Exercise directions:
Nothing but the lines from the top of the records through the line with "position:absolute; left:6px; top:45px;" should be returned, exactly, and without pictures.

[Data items]
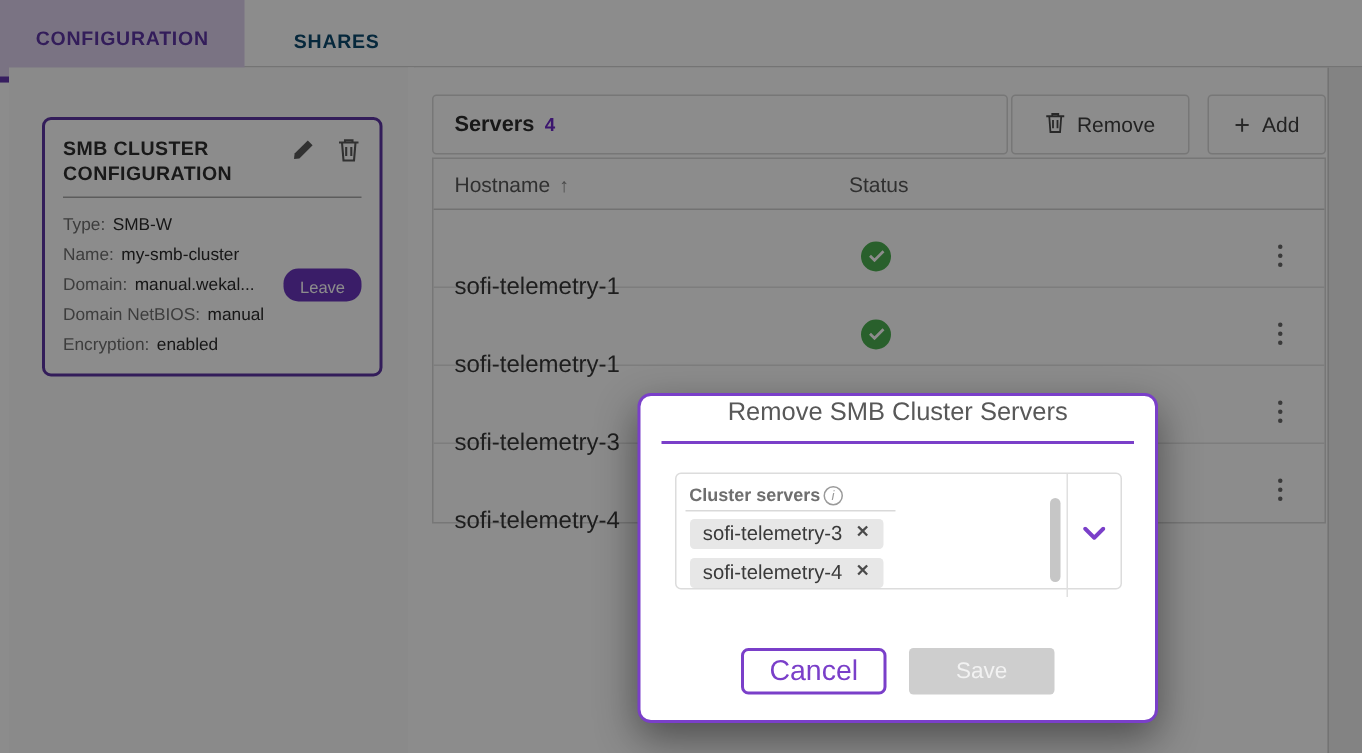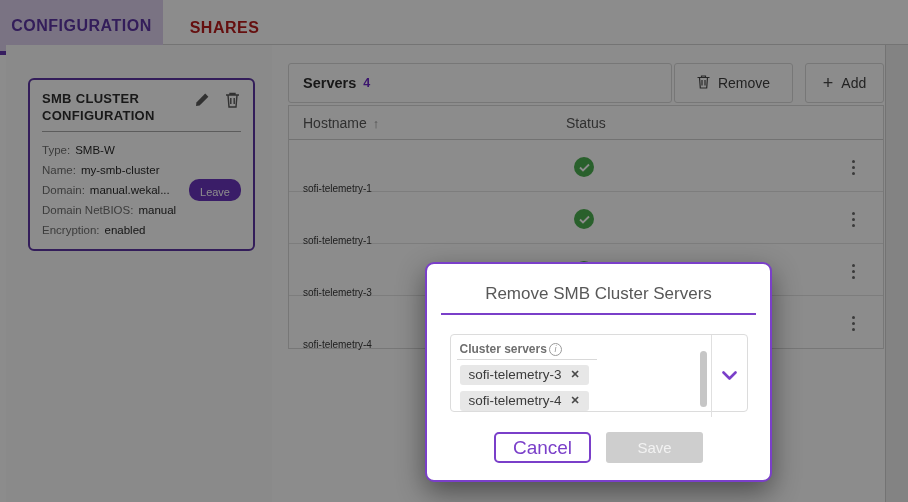--- a/index.html
+++ b/index.html
@@ -2,23 +2,23 @@
 <html><head>
 <meta charset="utf-8">
 <style>
   * { margin:0; padding:0; box-sizing:border-box; }
   html,body { width:908px; height:502px; }
   body { font-family:"Liberation Sans", sans-serif; background:#fff; position:relative; overflow:hidden; }
   .app { position:absolute; inset:0; width:908px; height:502px; background:#fff; }
 
   
   .tabbar { position:absolute; left:0; top:0; width:908px; height:45px; background:#fff; border-bottom:1px solid #d4d4d4; display:flex; }
-  .tab { height:55px; display:flex; align-items:center; justify-content:center; font-weight:bold; font-size:16px; letter-spacing:.5px; cursor:pointer; }
+  .tab { height:55px; display:flex; align-items:center; justify-content:center; font-weight:bold; font-size:13px; letter-spacing:.5px; cursor:pointer; }
   .tab.active { width:163px; background:#ded2ef; color:#5d35a4; border-bottom:4px solid #6438b0; }
-  .tab.inactive { width:107px; color:#b91c1c;padding-left:16px; }
+  .tab.inactive { width:107px; color:#0c4a6e;padding-left:16px; }
 
   
   .sidebar { position:absolute; left:6px; top:45px; width:271px; height:457px; background:#fcfcfc; border-right:1px solid #cfcfcf; }
   .panel { position:absolute; left:22px; top:33px; width:227px; height:173px; background:#fff; border:2px solid #5d35a4; border-radius:6px; padding:10px 12px 8px 12px; }
   .panel-head { display:flex; align-items:flex-start; }
   .panel-title { font-size:13px; font-weight:bold; color:#2f2f2f; letter-spacing:.3px; line-height:17px; width:128px; text-transform:uppercase; }
   .panel-actions { margin-left:auto; display:flex; gap:12px; padding-top:2px; }
   .icon-btn { width:18px; height:18px; border:none; background:none; cursor:pointer; display:flex; align-items:center; justify-content:center; padding:0; }
   .panel-divider { border:none; border-top:1px solid #a8a8a8; margin:7px 0 8px 0; }
   .field-row { display:flex; align-items:center; height:20px; font-size:11.5px; }
@@ -37,29 +37,29 @@
   .hseg.add { width:79px; }
   .servers-title { font-size:14.5px; font-weight:bold; color:#2d2d2d; }
   .servers-count { font-size:12.5px; font-weight:bold; color:#6d28c9; margin-left:7px; }
   .plus-glyph { font-size:18px; color:#4a4a4a; font-weight:400; line-height:1; }
 
   .table { position:absolute; left:16px; top:60px; width:596px; background:#fff; border:1px solid #d9d9d9; }
   .thead { display:grid; grid-template-columns:263px 1fr 44px; height:34px; align-items:center; padding-left:14px; border-bottom:1px solid #cfcfcf; color:#585858; font-size:14px; }
   .sort-arrow { color:#8a8a8a; margin-left:6px; font-size:13px; }
   .trow { display:grid; grid-template-columns:263px 1fr 44px; height:52px; align-items:center; padding-left:14px; border-bottom:1px solid #e4e4e4; }
   .trow:last-child { border-bottom:none; }
-  .hostname { font-size:10px; color:#383838;margin-top:43px; }
+  .hostname { font-size:16px; color:#383838;margin-top:43px; }
   .status-ok { width:20px; height:20px; margin-left:8px; border-radius:50%; background:#4caf50; display:flex; align-items:center; justify-content:center; }
   .kebab { background:none; border:none; cursor:pointer; width:28px; height:28px; display:flex; flex-direction:column; align-items:center; justify-content:center; gap:3px; }
   .kebab i { width:3px; height:3px; background:#6a6a6a; border-radius:50%; display:block; }
 
   
   .overlay { position:absolute; inset:0; background:rgba(0,0,0,0.45); z-index:10; }
   .modal { position:absolute; left:425px; top:262px; width:347px; height:220px; background:#fff; border:2px solid #7a3fc9; border-radius:9px; z-index:20; box-shadow:0 10px 28px rgba(0,0,0,0.45); }
-  .modal-title { margin-top:20px; text-align:center; font-size:17px; color:#585858; }
+  .modal-title { margin-top:1px; text-align:center; font-size:17px; color:#585858; }
   .modal-rule { border:none; border-top:2px solid #7a3fc9; margin:9px 14px 0 14px; }
   .ms-field { margin:19px auto 0 auto; width:298px; height:78px; border:1px solid #dcdcdc; border-radius:4px; display:grid; grid-template-columns:1fr 36px; position:relative; }
   .ms-left { padding:7px 0 0 9px; position:relative; }
   .ms-label-row { display:flex; align-items:center; gap:2px; }
   .ms-label { font-size:12px; font-weight:bold; color:#6f6f6f; }
   .info-icon { width:13px; height:13px; border:1px solid #9a9a9a; border-radius:50%; color:#9a9a9a; font-size:9px; font-style:italic; display:flex; align-items:center; justify-content:center; line-height:1; }
   .ms-label-underline { width:140px; border-bottom:1px solid #d9d9d9; margin:3px 0 5px -3px; }
   .chip { display:inline-flex; align-items:center; background:#e7e7e7; border-radius:3px; padding:2px 9px 3px 9px; font-size:13.5px; color:#3a3a3a; margin-bottom:6px; }
   .chip-x { background:none; border:none; cursor:pointer; color:#4a4a4a; font-size:11px; font-weight:bold; margin-left:9px; padding:0; line-height:1; }
   .ms-scrollthumb { position:absolute; right:4px; top:16px; width:7px; height:56px; background:#c6c6c6; border-radius:4px; cursor:grab; }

Exercise response:
--- a/index.html
+++ b/index.html
@@ -2,23 +2,23 @@
 <html><head>
 <meta charset="utf-8">
 <style>
   * { margin:0; padding:0; box-sizing:border-box; }
   html,body { width:908px; height:502px; }
   body { font-family:"Liberation Sans", sans-serif; background:#fff; position:relative; overflow:hidden; }
   .app { position:absolute; inset:0; width:908px; height:502px; background:#fff; }
 
   
   .tabbar { position:absolute; left:0; top:0; width:908px; height:45px; background:#fff; border-bottom:1px solid #d4d4d4; display:flex; }
-  .tab { height:55px; display:flex; align-items:center; justify-content:center; font-weight:bold; font-size:16px; letter-spacing:.5px; cursor:pointer; }
+  .tab { height:55px; display:flex; align-items:center; justify-content:center; font-weight:bold; font-size:13px; letter-spacing:.5px; cursor:pointer; }
   .tab.active { width:163px; background:#ded2ef; color:#5d35a4; border-bottom:4px solid #6438b0; }
-  .tab.inactive { width:107px; color:#b91c1c;padding-left:16px; }
+  .tab.inactive { width:107px; color:#0c4a6e;padding-left:16px; }
 
   
   .sidebar { position:absolute; left:6px; top:45px; width:271px; height:457px; background:#fcfcfc; border-right:1px solid #cfcfcf; }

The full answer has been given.